_Work instructions_.
Give back every record verbatim, but not the pictures.

_Exercise inputs_.
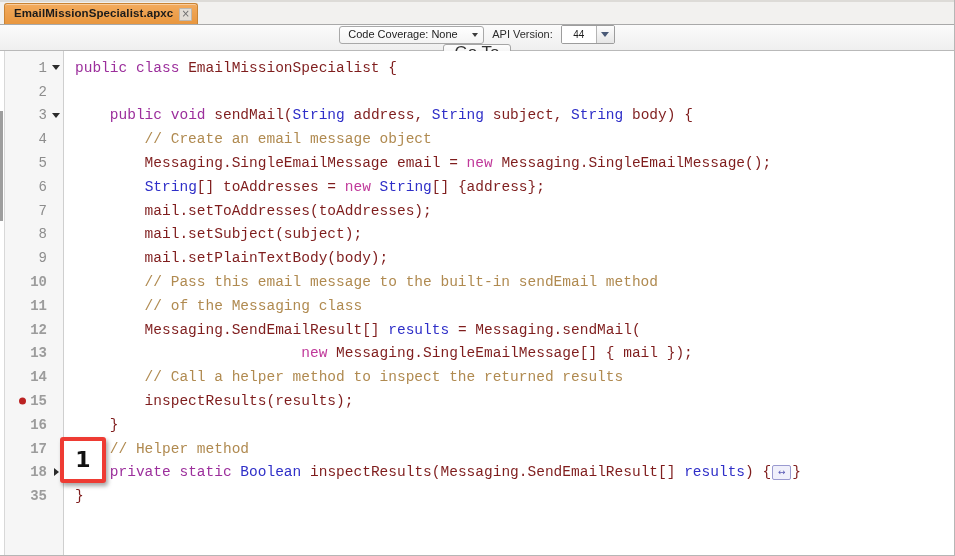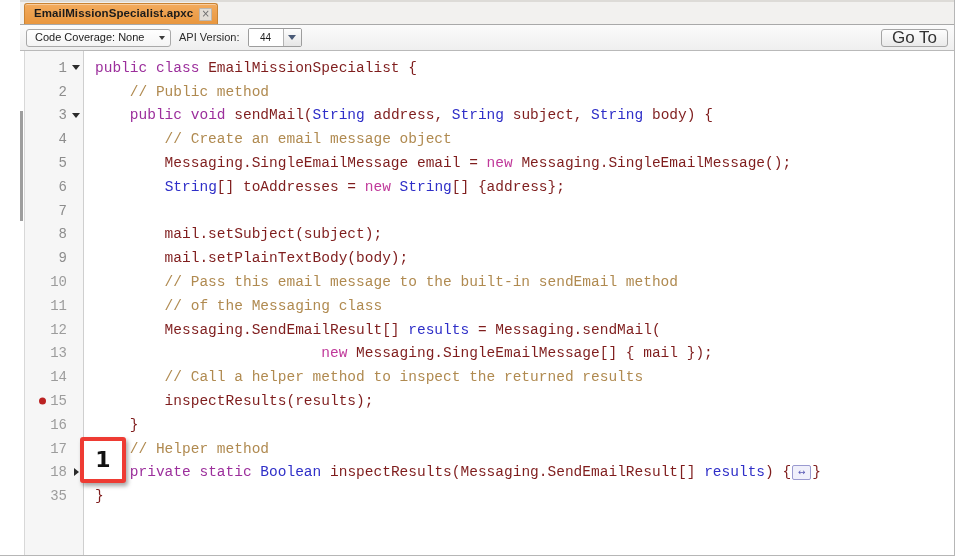--- a/index.html
+++ b/index.html
@@ -17,21 +17,20 @@
 
   .app {
     position: relative;
     width: 955px;
     height: 556px;
     background: #ffffff;
     box-sizing: border-box;
     border-right: 1px solid #b6b6b6;
     border-bottom: 1px solid #b6b6b6;
     overflow: hidden;
-    padding-left: 20px;
   }
 
   
   .tabbar {
     position: relative;
     height: 25px;
     background: #f2f1ef;
     border-bottom: 1px solid #a9a9a9;
     box-sizing: border-box;
     padding-left: 4px;
@@ -88,20 +87,21 @@
   .toolbar {
     position: relative;
     height: 26px;
     background: linear-gradient(180deg, #fbfbfb 0%, #efefef 100%);
     border-bottom: 1px solid #b9b9b9;
     box-sizing: border-box;
     display: flex;
     align-items: center;
     padding: 0 6px;
     gap: 0;
+    flex-direction: column;
   }
   .tb-left {
     display: flex;
     align-items: center;
     gap: 8px;
     flex: 1;
     min-width: 0;
   }
 
   .dropdown-btn {
@@ -245,21 +245,21 @@
   .ln {
     position: relative;
     width: 44px;
     flex: none;
     text-align: right;
     padding-right: 2px;
     color: #8d8d8d;
     font-size: 14px;
     box-sizing: border-box;
   }
-  .ln.dim { color: #9c9c9c; }
+  .ln.dim { color: #9c9c9c; font-weight: bold; }
 
   .fold {
     width: 14px;
     flex: none;
     display: flex;
     align-items: center;
     justify-content: center;
     color: #2f2f2f;
     font-size: 8px;
     line-height: 1;
@@ -372,26 +372,26 @@
     <div class="goto-btn">Go To</div>
   </div>
 
   <div class="editor">
     <div class="editor-left-rail"></div>
 
     <div class="code-area">
       <div class="gutter-bg"></div>
       <div class="lines" id="lines">
           <div class="line"><div class="ln">1</div><div class="fold"><span class="tri-down"></span></div><div class="code"><span class="kw">public</span><span class="plain"> </span><span class="kw">class</span><span class="plain"> EmailMissionSpecialist {</span></div></div>
-          <div class="line"><div class="ln">2</div><div class="fold"></div><div class="code"><span class="cmt">    // Public method</span></div></div>
+          <div class="line"><div class="ln">2</div><div class="fold"></div></div>
           <div class="line"><div class="ln">3</div><div class="fold"><span class="tri-down"></span></div><div class="code"><span class="plain">    </span><span class="kw">public</span><span class="plain"> </span><span class="kw">void</span><span class="plain"> sendMail(</span><span class="type">String</span><span class="plain"> address, </span><span class="type">String</span><span class="plain"> subject, </span><span class="type">String</span><span class="plain"> body) {</span></div></div>
           <div class="line"><div class="ln">4</div><div class="fold"></div><div class="code"><span class="cmt">        // Create an email message object</span></div></div>
           <div class="line"><div class="ln">5</div><div class="fold"></div><div class="code"><span class="plain">        Messaging.SingleEmailMessage email = </span><span class="kw2">new</span><span class="plain"> Messaging.SingleEmailMessage();</span></div></div>
           <div class="line"><div class="ln">6</div><div class="fold"></div><div class="code"><span class="plain">        </span><span class="type">String</span><span class="plain">[] toAddresses = </span><span class="kw2">new</span><span class="plain"> </span><span class="type">String</span><span class="plain">[] {address};</span></div></div>
-          <div class="line"><div class="ln">7</div><div class="fold"></div></div>
+          <div class="line"><div class="ln">7</div><div class="fold"></div><div class="code"><span class="plain">        mail.setToAddresses(toAddresses);</span></div></div>
           <div class="line"><div class="ln">8</div><div class="fold"></div><div class="code"><span class="plain">        mail.setSubject(subject);</span></div></div>
           <div class="line"><div class="ln">9</div><div class="fold"></div><div class="code"><span class="plain">        mail.setPlainTextBody(body);</span></div></div>
           <div class="line"><div class="ln dim">10</div><div class="fold"></div><div class="code"><span class="cmt">        // Pass this email message to the built-in sendEmail method</span></div></div>
           <div class="line"><div class="ln dim">11</div><div class="fold"></div><div class="code"><span class="cmt">        // of the Messaging class</span></div></div>
           <div class="line"><div class="ln dim">12</div><div class="fold"></div><div class="code"><span class="plain">        Messaging.SendEmailResult[] </span><span class="type">results</span><span class="plain"> = Messaging.sendMail(</span></div></div>
           <div class="line"><div class="ln dim">13</div><div class="fold"></div><div class="code"><span class="plain">                          </span><span class="kw2">new</span><span class="plain"> Messaging.SingleEmailMessage[] { mail });</span></div></div>
           <div class="line"><div class="ln dim">14</div><div class="fold"></div><div class="code"><span class="cmt">        // Call a helper method to inspect the returned results</span></div></div>
           <div class="line"><div class="ln dim">15<span class="bp"></span></div><div class="fold"></div><div class="code"><span class="plain">        inspectResults(results);</span></div></div>
           <div class="line"><div class="ln dim">16</div><div class="fold"></div><div class="code"><span class="plain">    }</span></div></div>
           <div class="line"><div class="ln dim">17</div><div class="fold"></div><div class="code"><span class="cmt">    // Helper method</span></div></div>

_Answer space_.
--- a/index.html
+++ b/index.html
@@ -17,21 +17,20 @@
 
   .app {
     position: relative;
     width: 955px;
     height: 556px;
     background: #ffffff;
     box-sizing: border-box;
     border-right: 1px solid #b6b6b6;
     border-bottom: 1px solid #b6b6b6;
     overflow: hidden;
-    padding-left: 20px;
   }
 
   
   .tabbar {
     position: relative;
     height: 25px;
     background: #f2f1ef;
     border-bottom: 1px solid #a9a9a9;
     box-sizing: border-box;
     padding-left: 4px;
@@ -88,20 +87,21 @@
   .toolbar {
     position: relative;
     height: 26px;
     background: linear-gradient(180deg, #fbfbfb 0%, #efefef 100%);
     border-bottom: 1px solid #b9b9b9;
     box-sizing: border-box;
     display: flex;
     align-items: center;
     padding: 0 6px;
     gap: 0;
+    flex-direction: column;
   }
   .tb-left {
     display: flex;
     align-items: center;
     gap: 8px;
     flex: 1;
     min-width: 0;
   }
 
   .dropdown-btn {
@@ -245,21 +245,21 @@
   .ln {
     position: relative;
     width: 44px;
     flex: none;
     text-align: right;
     padding-right: 2px;
     color: #8d8d8d;
     font-size: 14px;
     box-sizing: border-box;
   }
-  .ln.dim { color: #9c9c9c; }
+  .ln.dim { color: #9c9c9c; font-weight: bold; }
 
   .fold {
     width: 14px;
     flex: none;
     display: flex;
     align-items: center;
     justify-content: center;
     color: #2f2f2f;
     font-size: 8px;
     line-height: 1;
@@ -372,26 +372,26 @@
     <div class="goto-btn">Go To</div>
   </div>
 
   <div class="editor">
     <div class="editor-left-rail"></div>
 
     <div class="code-area">
       <div class="gutter-bg"></div>
       <div class="lines" id="lines">
           <div class="line"><div class="ln">1</div><div class="fold"><span class="tri-down"></span></div><div class="code"><span class="kw">public</span><span class="plain"> </span><span class="kw">class</span><span class="plain"> EmailMissionSpecialist {</span></div></div>
-          <div class="line"><div class="ln">2</div><div class="fold"></div><div class="code"><span class="cmt">    // Public method</span></div></div>
+          <div class="line"><div class="ln">2</div><div class="fold"></div></div>
           <div class="line"><div class="ln">3</div><div class="fold"><span class="tri-down"></span></div><div class="code"><span class="plain">    </span><span class="kw">public</span><span class="plain"> </span><span class="kw">void</span><span class="plain"> sendMail(</span><span class="type">String</span><span class="plain"> address, </span><span class="type">String</span><span class="plain"> subject, </span><span class="type">String</span><span class="plain"> body) {</span></div></div>
           <div class="line"><div class="ln">4</div><div class="fold"></div><div class="code"><span class="cmt">        // Create an email message object</span></div></div>
           <div class="line"><div class="ln">5</div><div class="fold"></div><div class="code"><span class="plain">        Messaging.SingleEmailMessage email = </span><span class="kw2">new</span><span class="plain"> Messaging.SingleEmailMessage();</span></div></div>
           <div class="line"><div class="ln">6</div><div class="fold"></div><div class="code"><span class="plain">        </span><span class="type">String</span><span class="plain">[] toAddresses = </span><span class="kw2">new</span><span class="plain"> </span><span class="type">String</span><span class="plain">[] {address};</span></div></div>
-          <div class="line"><div class="ln">7</div><div class="fold"></div></div>
+          <div class="line"><div class="ln">7</div><div class="fold"></div><div class="code"><span class="plain">        mail.setToAddresses(toAddresses);</span></div></div>
           <div class="line"><div class="ln">8</div><div class="fold"></div><div class="code"><span class="plain">        mail.setSubject(subject);</span></div></div>
           <div class="line"><div class="ln">9</div><div class="fold"></div><div class="code"><span class="plain">        mail.setPlainTextBody(body);</span></div></div>
           <div class="line"><div class="ln dim">10</div><div class="fold"></div><div class="code"><span class="cmt">        // Pass this email message to the built-in sendEmail method</span></div></div>
           <div class="line"><div class="ln dim">11</div><div class="fold"></div><div class="code"><span class="cmt">        // of the Messaging class</span></div></div>
           <div class="line"><div class="ln dim">12</div><div class="fold"></div><div class="code"><span class="plain">        Messaging.SendEmailResult[] </span><span class="type">results</span><span class="plain"> = Messaging.sendMail(</span></div></div>
           <div class="line"><div class="ln dim">13</div><div class="fold"></div><div class="code"><span class="plain">                          </span><span class="kw2">new</span><span class="plain"> Messaging.SingleEmailMessage[] { mail });</span></div></div>
           <div class="line"><div class="ln dim">14</div><div class="fold"></div><div class="code"><span class="cmt">        // Call a helper method to inspect the returned results</span></div></div>
           <div class="line"><div class="ln dim">15<span class="bp"></span></div><div class="fold"></div><div class="code"><span class="plain">        inspectResults(results);</span></div></div>
           <div class="line"><div class="ln dim">16</div><div class="fold"></div><div class="code"><span class="plain">    }</span></div></div>
           <div class="line"><div class="ln dim">17</div><div class="fold"></div><div class="code"><span class="cmt">    // Helper method</span></div></div>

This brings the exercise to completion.